YOUR INSTRUCTIONS
Take the lines below beginning at the line that has "PREMIUM SEAT BACK" and stopping after the line that has "tax: 744.06 -> 784.48", and print them exactly as they are, with no other lines.

DATA EXTRACTS

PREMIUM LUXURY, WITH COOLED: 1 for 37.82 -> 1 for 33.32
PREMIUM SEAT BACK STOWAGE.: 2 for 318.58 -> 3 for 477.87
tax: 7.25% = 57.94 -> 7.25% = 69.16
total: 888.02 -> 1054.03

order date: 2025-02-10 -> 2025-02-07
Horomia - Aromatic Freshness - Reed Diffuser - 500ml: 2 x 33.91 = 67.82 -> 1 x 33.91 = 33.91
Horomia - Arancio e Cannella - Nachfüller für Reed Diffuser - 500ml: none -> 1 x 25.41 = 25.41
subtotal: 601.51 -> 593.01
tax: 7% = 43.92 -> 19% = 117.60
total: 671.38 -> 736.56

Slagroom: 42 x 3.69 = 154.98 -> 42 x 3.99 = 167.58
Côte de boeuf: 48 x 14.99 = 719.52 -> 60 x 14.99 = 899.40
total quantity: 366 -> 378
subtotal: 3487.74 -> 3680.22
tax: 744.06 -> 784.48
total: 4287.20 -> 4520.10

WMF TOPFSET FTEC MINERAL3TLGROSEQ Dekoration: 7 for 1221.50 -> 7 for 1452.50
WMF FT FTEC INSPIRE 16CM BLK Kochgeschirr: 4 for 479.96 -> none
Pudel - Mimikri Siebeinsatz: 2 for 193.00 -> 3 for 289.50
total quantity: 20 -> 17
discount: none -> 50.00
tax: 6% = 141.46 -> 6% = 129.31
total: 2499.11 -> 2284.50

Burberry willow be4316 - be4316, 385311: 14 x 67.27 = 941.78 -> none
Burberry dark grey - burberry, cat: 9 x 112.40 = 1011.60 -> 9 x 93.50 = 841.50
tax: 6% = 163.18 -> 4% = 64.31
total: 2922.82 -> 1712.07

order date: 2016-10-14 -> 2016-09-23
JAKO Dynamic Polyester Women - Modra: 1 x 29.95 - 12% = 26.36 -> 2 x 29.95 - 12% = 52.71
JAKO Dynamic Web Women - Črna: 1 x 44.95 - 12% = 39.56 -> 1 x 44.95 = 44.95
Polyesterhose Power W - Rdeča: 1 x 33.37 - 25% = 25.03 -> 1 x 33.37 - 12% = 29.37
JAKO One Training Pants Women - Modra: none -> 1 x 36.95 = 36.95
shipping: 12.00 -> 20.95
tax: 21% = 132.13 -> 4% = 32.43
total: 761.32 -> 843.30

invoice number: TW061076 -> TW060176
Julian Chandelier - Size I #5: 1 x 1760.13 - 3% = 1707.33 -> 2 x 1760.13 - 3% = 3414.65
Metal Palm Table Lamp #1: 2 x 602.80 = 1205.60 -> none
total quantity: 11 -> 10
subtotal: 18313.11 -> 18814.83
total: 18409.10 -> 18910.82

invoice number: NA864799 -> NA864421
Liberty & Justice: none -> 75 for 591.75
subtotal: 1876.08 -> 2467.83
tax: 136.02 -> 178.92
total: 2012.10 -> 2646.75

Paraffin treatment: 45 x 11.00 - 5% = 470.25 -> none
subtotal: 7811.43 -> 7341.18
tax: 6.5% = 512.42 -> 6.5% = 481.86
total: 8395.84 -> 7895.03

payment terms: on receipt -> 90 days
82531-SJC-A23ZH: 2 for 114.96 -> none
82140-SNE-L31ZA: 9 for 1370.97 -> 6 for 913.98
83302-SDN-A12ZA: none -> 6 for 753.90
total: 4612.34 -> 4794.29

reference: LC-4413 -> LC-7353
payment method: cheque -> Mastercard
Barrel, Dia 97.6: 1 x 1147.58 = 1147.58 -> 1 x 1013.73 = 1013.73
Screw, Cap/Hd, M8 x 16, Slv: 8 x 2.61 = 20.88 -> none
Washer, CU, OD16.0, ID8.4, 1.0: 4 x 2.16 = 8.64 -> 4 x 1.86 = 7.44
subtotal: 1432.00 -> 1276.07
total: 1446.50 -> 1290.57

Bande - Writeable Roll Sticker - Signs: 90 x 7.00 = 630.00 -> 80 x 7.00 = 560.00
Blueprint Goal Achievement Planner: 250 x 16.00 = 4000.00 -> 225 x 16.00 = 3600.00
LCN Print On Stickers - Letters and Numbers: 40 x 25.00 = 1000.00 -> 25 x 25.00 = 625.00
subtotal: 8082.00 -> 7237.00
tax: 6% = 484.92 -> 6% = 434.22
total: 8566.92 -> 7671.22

RESPONSE
PREMIUM SEAT BACK STOWAGE.: 2 for 318.58 -> 3 for 477.87
tax: 7.25% = 57.94 -> 7.25% = 69.16
total: 888.02 -> 1054.03

order date: 2025-02-10 -> 2025-02-07
Horomia - Aromatic Freshness - Reed Diffuser - 500ml: 2 x 33.91 = 67.82 -> 1 x 33.91 = 33.91
Horomia - Arancio e Cannella - Nachfüller für Reed Diffuser - 500ml: none -> 1 x 25.41 = 25.41
subtotal: 601.51 -> 593.01
tax: 7% = 43.92 -> 19% = 117.60
total: 671.38 -> 736.56

Slagroom: 42 x 3.69 = 154.98 -> 42 x 3.99 = 167.58
Côte de boeuf: 48 x 14.99 = 719.52 -> 60 x 14.99 = 899.40
total quantity: 366 -> 378
subtotal: 3487.74 -> 3680.22
tax: 744.06 -> 784.48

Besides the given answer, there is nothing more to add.